Rootin’-tootin’ history of the dry-gulchers, horn-swogglers, and outright killers who populated the Wild West’s wildest city in the late 19th century.

The stories of Wyatt Earp and company, the shootout at the O.K. Corral, and Geronimo and the Apache Wars are all well known. Clavin, who has written books on Dodge City and Wild Bill Hickok, delivers a solid narrative that usefully links significant events—making allies of white enemies, for instance, in facing down the Apache threat, rustling from Mexico, and other ethnically charged circumstances. The author is a touch revisionist, in the modern fashion, in noting that the Earps and Clantons weren’t as bloodthirsty as popular culture has made them out to be. For example, Wyatt and Bat Masterson “took the ‘peace’ in peace officer literally and knew that the way to tame the notorious town was not to outkill the bad guys but to intimidate them, sometimes with the help of a gun barrel to the skull.” Indeed, while some of the Clantons and some of the Earps died violently, most—Wyatt, Bat, Doc Holliday—died of cancer and other ailments, if only a few of old age. Clavin complicates the story by reminding readers that the Earps weren’t really the law in Tombstone and sometimes fell on the other side of the line and that the ordinary citizens of Tombstone and other famed Western venues valued order and peace and weren’t particularly keen on gunfighters and their mischief.

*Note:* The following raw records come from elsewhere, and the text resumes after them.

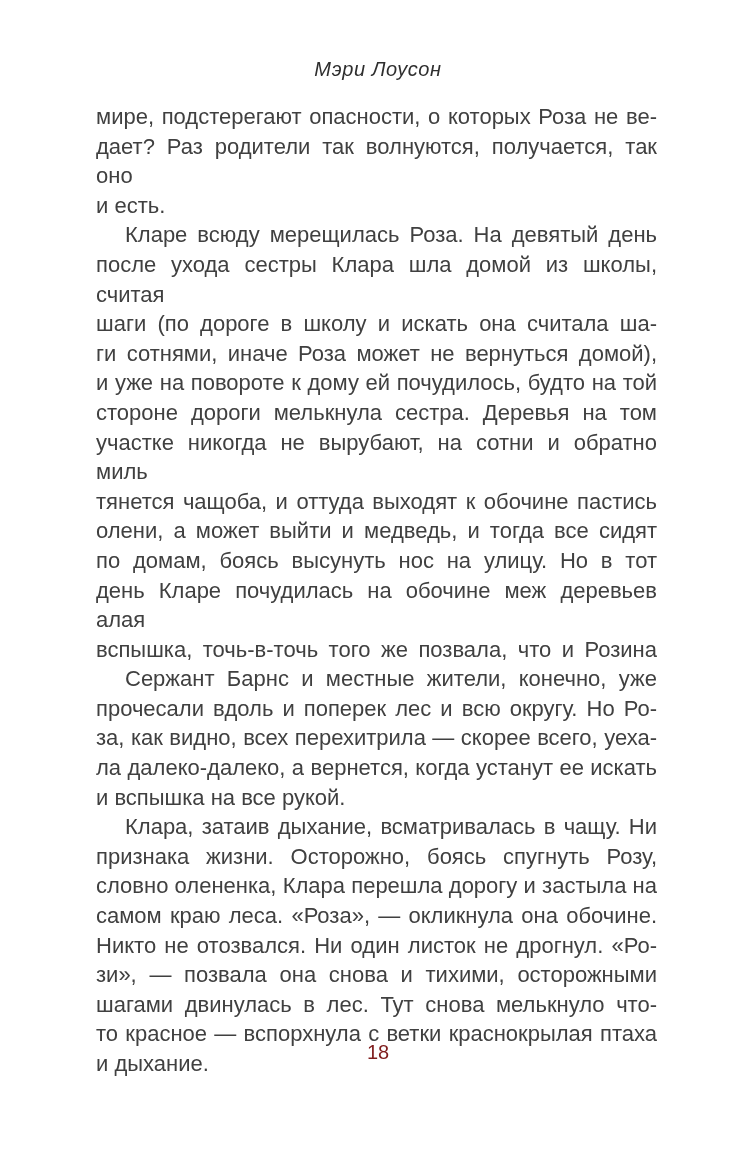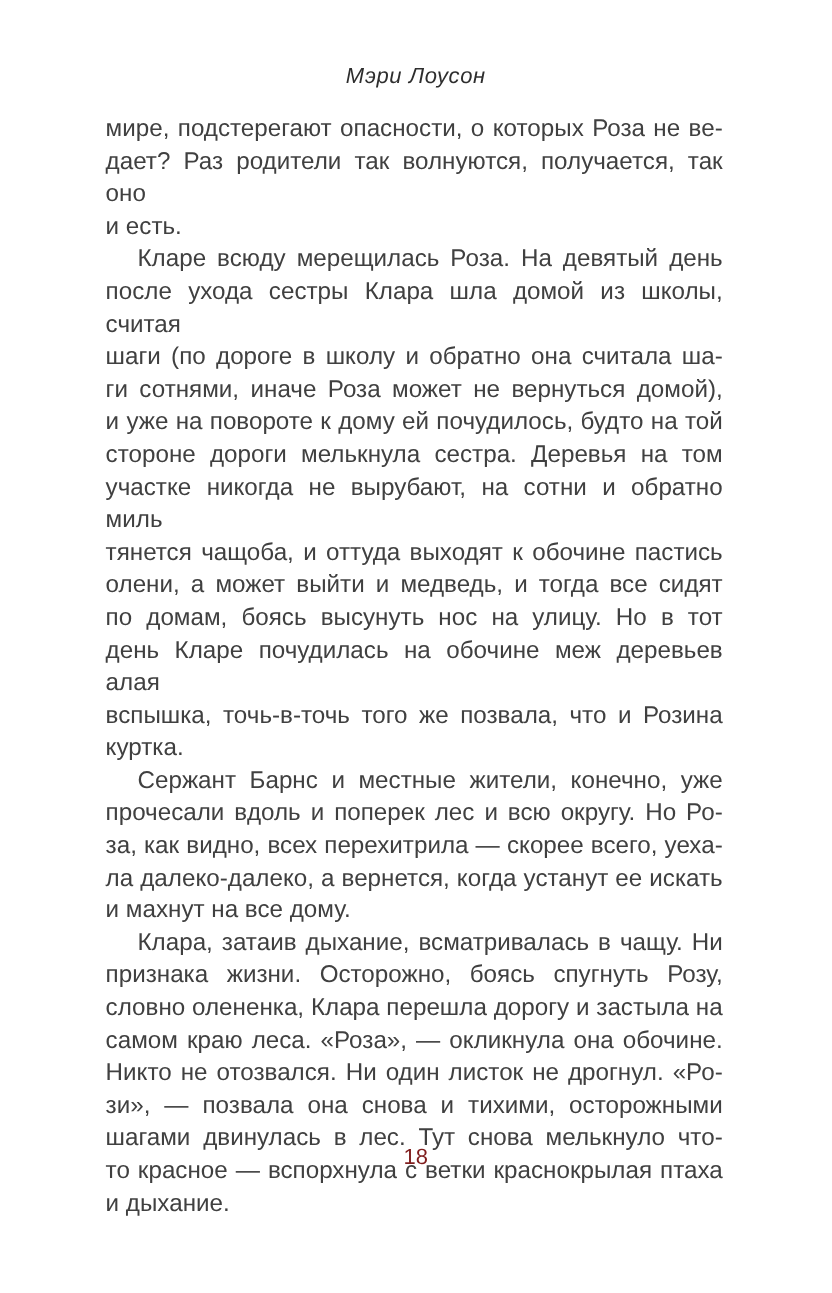"шаги (по дороге в школу" div.line { text: обратно -> искать }
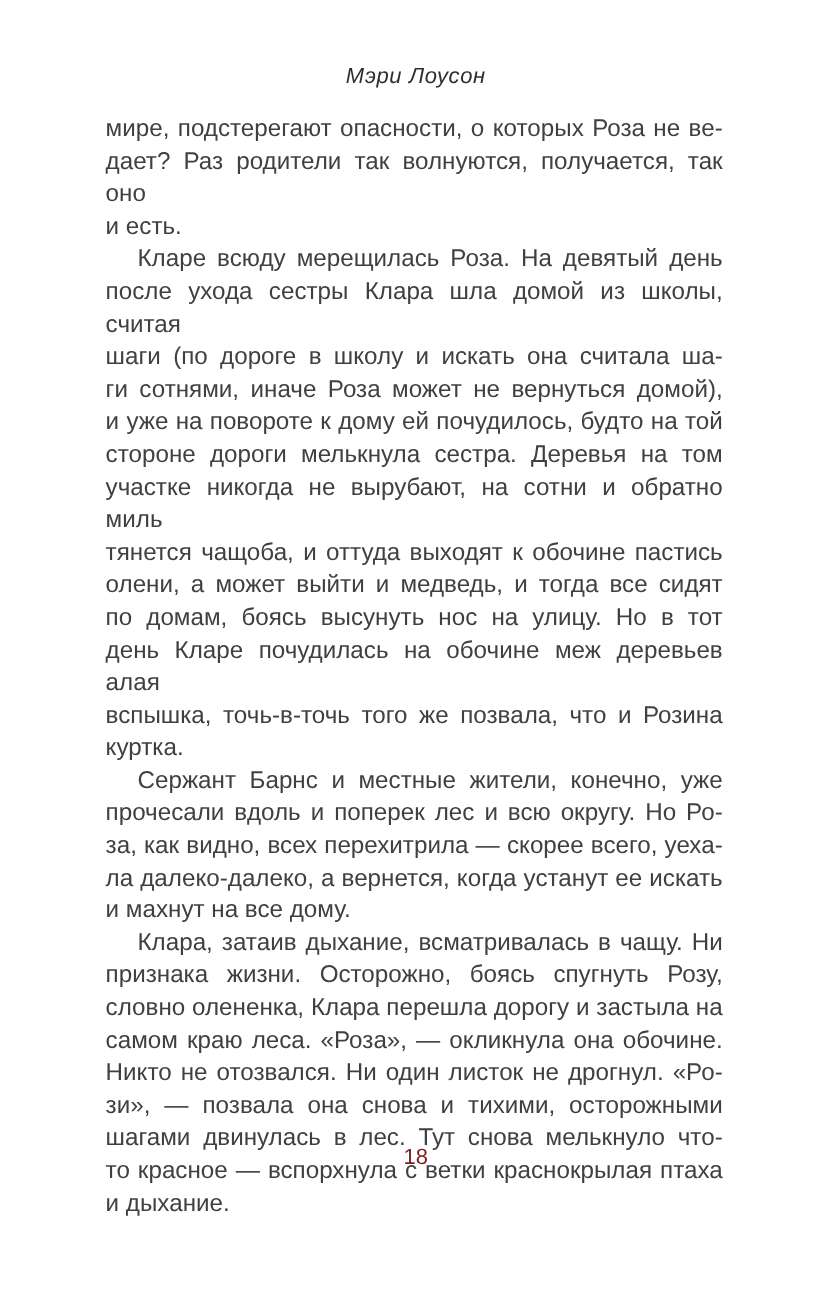"куртка." div.line { html: <div>куртка.</div> -> none }
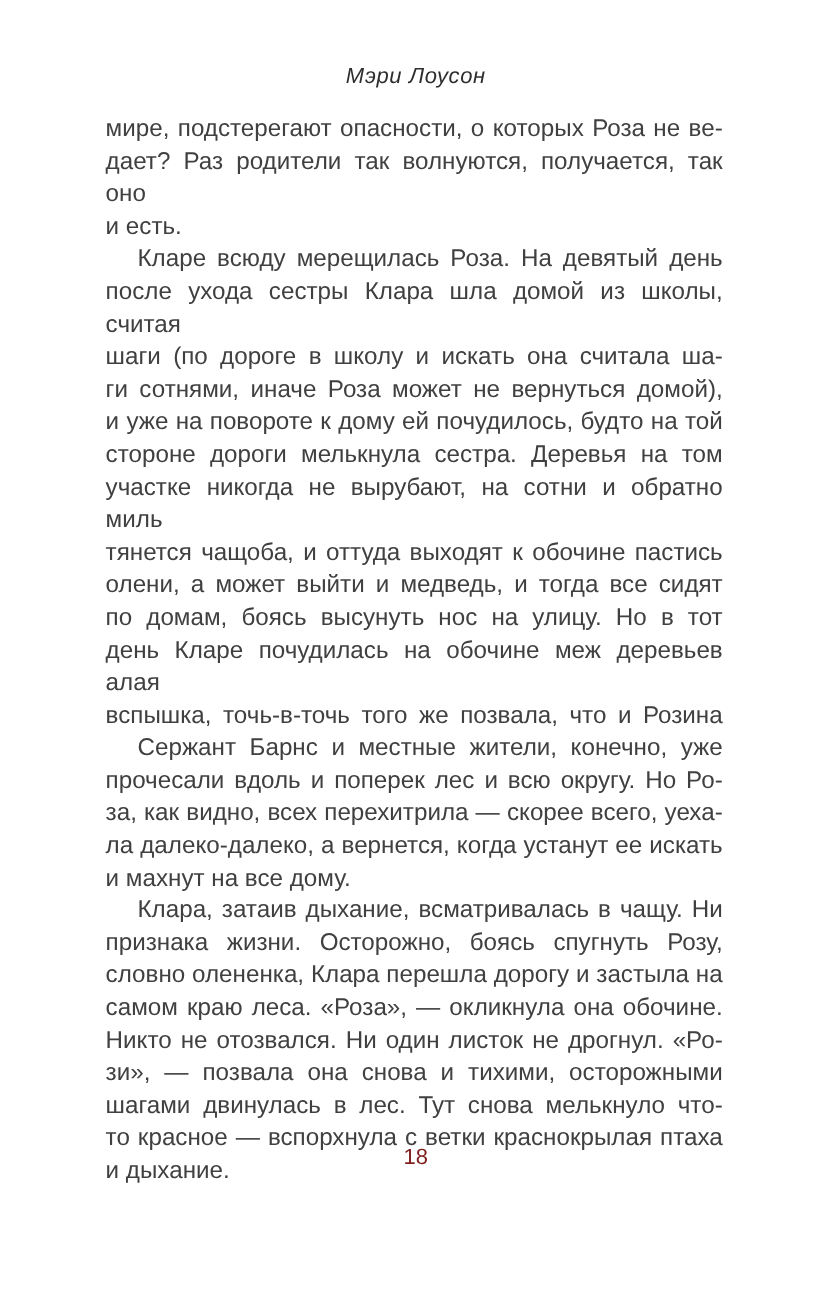"и махнут на все дому." div.line { text: махнут на все дому -> вспышка на все рукой }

Still, updating the old notion that the Earp myth is the American Iliad, the author is at his best when he delineates those fraught spasms of violence. “It is never a good sign for law-abiding citizens,” he writes at one high point, “to see Johnny Ringo rush into town, both him and his horse all in a lather.” Indeed not, even if Ringo wound up killing himself and law-abiding Tombstone faded into obscurity when the silver played out.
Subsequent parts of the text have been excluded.